(272d) A Recent Advance in Modeling Dynamic Properties With Coarse-Grained Molecular Simulation
AIChE Annual Meeting
2013
2013 AIChE Annual Meeting
Computational Molecular Science and Engineering Forum
Recent Advances in Molecular Simulation Methods I
Tuesday, November 5, 2013 - 9:24am to 9:42am
Coarse-grained models that are rigorously derived from all-atom molecular simulation trajectories can be successfully implemented in molecular dynamics simulation to reproduce the structure and thermodynamics of the all-atom reference system.

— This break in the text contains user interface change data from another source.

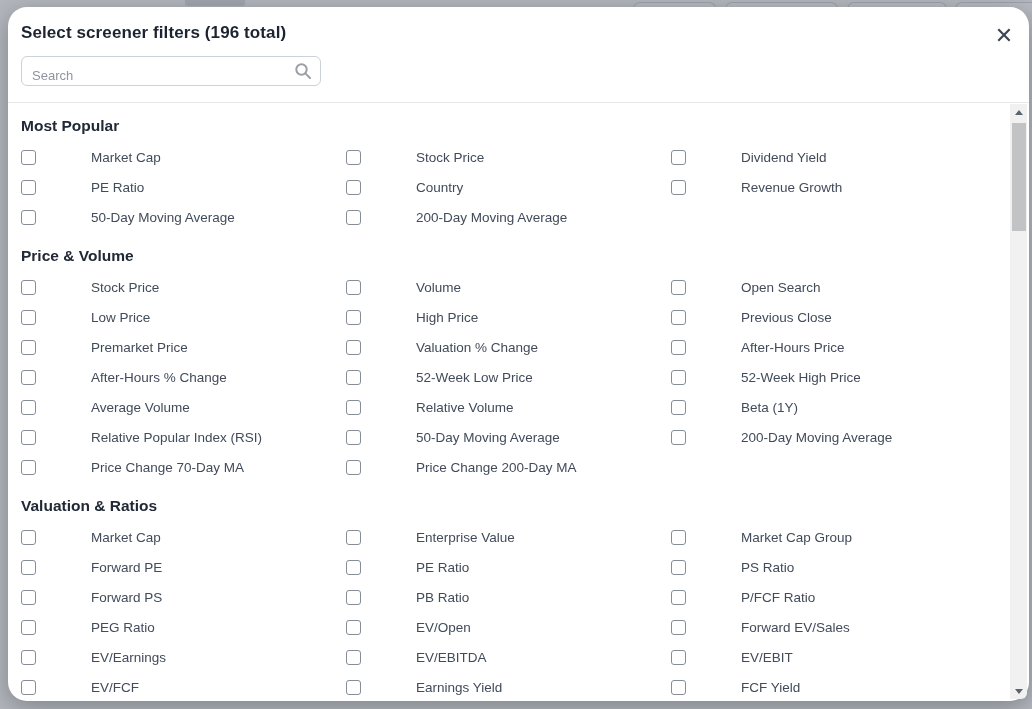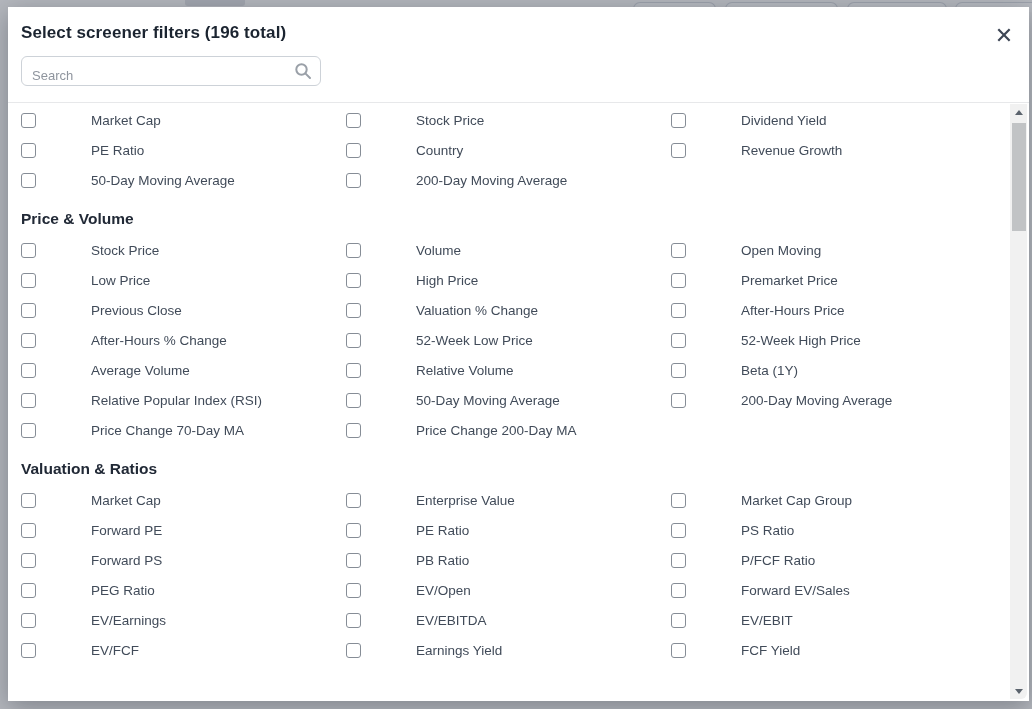--- a/index.html
+++ b/index.html
@@ -25,7 +25,7 @@
   
   .modal {
     position: absolute; left: 8px; top: 7px; width: 1021px; height: 694px;
-    background: #ffffff; border-radius: 0;
+    background: #ffffff; border-radius: 19px;
     box-shadow: 0 6px 24px rgba(30,35,45,0.35);
     display: flex; flex-direction: column;
   }

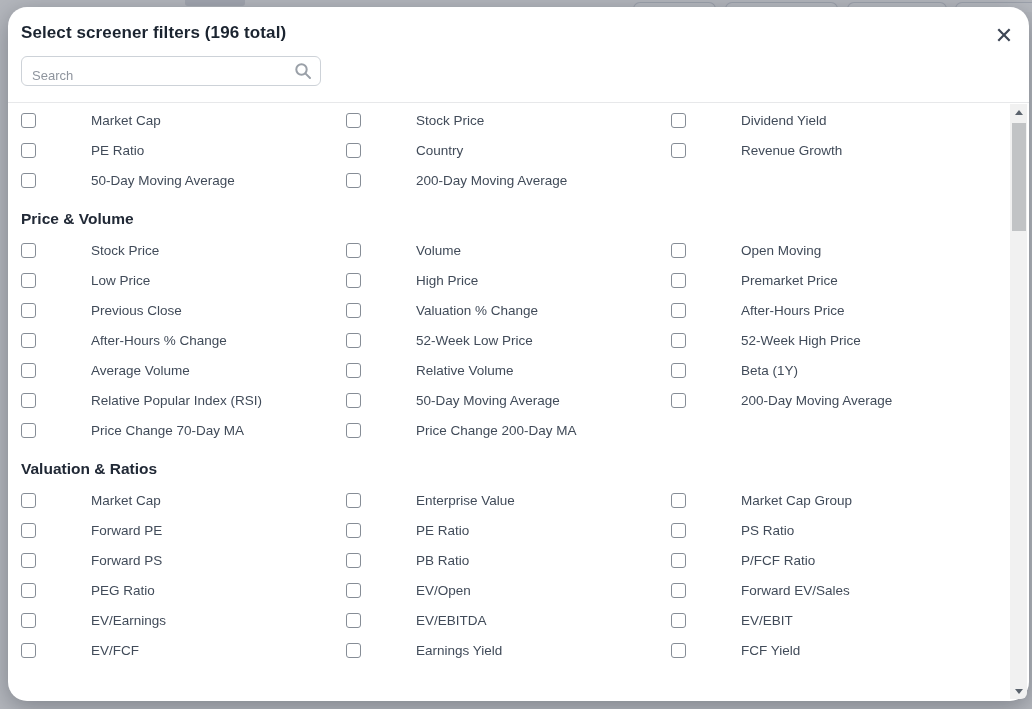--- a/index.html
+++ b/index.html
@@ -136,6 +136,7 @@
   <div class="modal-body">
     <div id="sections-root">
         <div class="section">
+          <div class="section-title">Most Popular</div>
           <div class="grid">
             <label class="item">
               <input type="checkbox" style="">

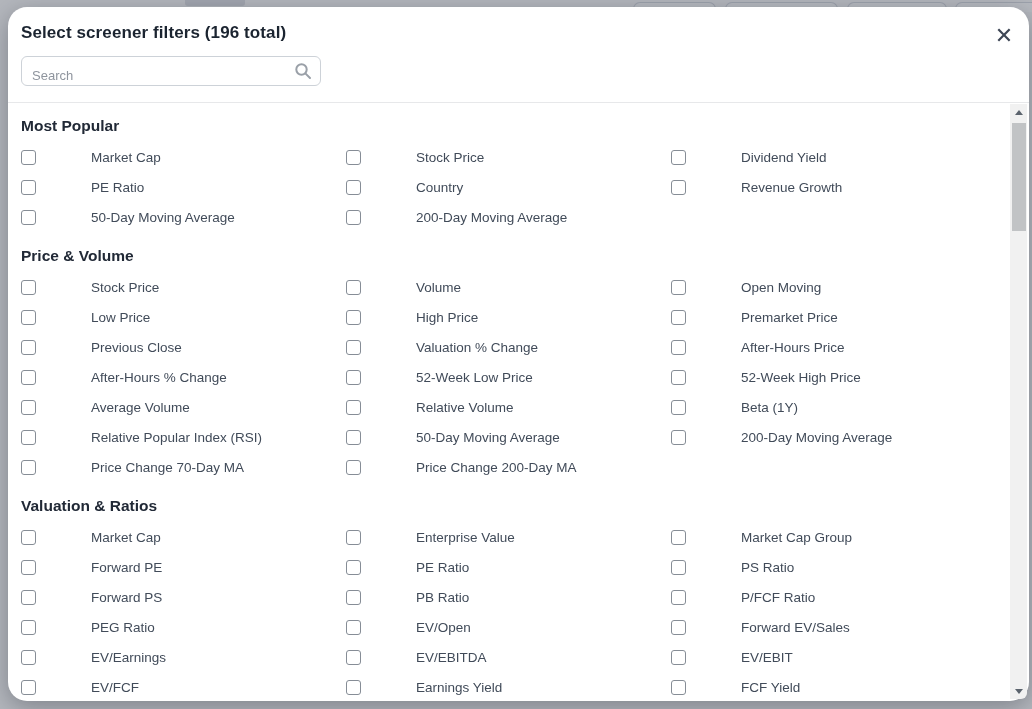--- a/index.html
+++ b/index.html
@@ -185,7 +185,7 @@
             </label>
             <label class="item">
               <input type="checkbox" style="">
-              <span>Open Moving</span>
+              <span>Open Search</span>
             </label>
             <label class="item">
               <input type="checkbox" style="">

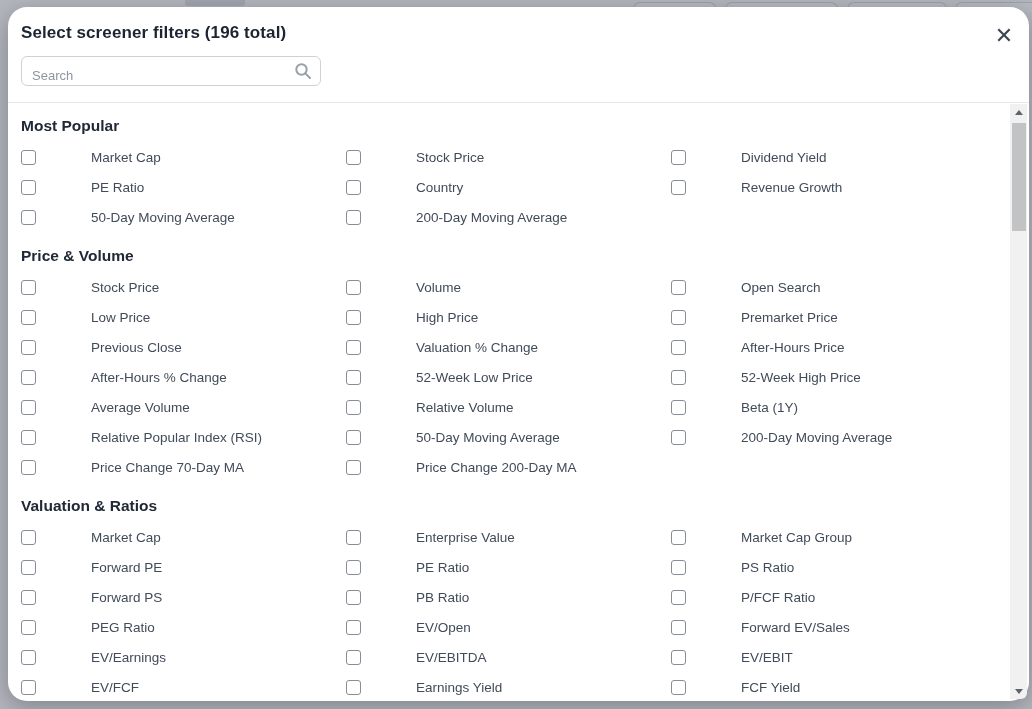--- a/index.html
+++ b/index.html
@@ -197,11 +197,11 @@
             </label>
             <label class="item">
               <input type="checkbox" style="">
+              <span>Previous Close</span>
+            </label>
+            <label class="item">
+              <input type="checkbox" style="">
               <span>Premarket Price</span>
-            </label>
-            <label class="item">
-              <input type="checkbox" style="">
-              <span>Previous Close</span>
             </label>
             <label class="item">
               <input type="checkbox" style="">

Dynamic properties from these coarse-grained molecular simulations are often unreliable because the reduction in degrees of freedom eliminates much of the friction between coarse-grained beads. This results in faster dynamics for the coarse-grained simulation. This is an advantage when it comes to efficient sampling of phase space but problematic if accurate computation of one or more time-dependent properties is a desired outcome from the coarse-grained simulation. In this work, a new approach is developed for deriving coarse-grained intermolecular forces. This approach retains the frictional contribution that is often discarded by conventional coarse-graining methods. This method is based on the well-known Langevin equation formalism. Compared to previous implementations of the Langevin equation for coarse-grained dynamics, in this method, the friction coefficients are computed directly during the derivation of the CG force field, using routine post-processing calculations. The procedure is tested for water and an aqueous glucose solution, and the results from the new implementation for coarse-grained molecular dynamics simulation show remarkable agreement with the dynamics obtained from reference all-atom simulations. The agreement between the structural properties observed in the coarse-grained and all-atom simulations is also preserved. We discuss how this approach may be applied broadly to any existing coarse-graining method where the coarse-grained models are rigorously derived from all-atom reference systems.
This research is sponsored by the U.S Department of Energy (USDOE) Scientific Discovery through Advanced Computing (SciDAC) program through USDOE's Office of Advanced Scientific Computing Research (ASCR) and Biological and Environmental Research (BER), and performed at the Ames Laboratory, FWP AL-08-330-039.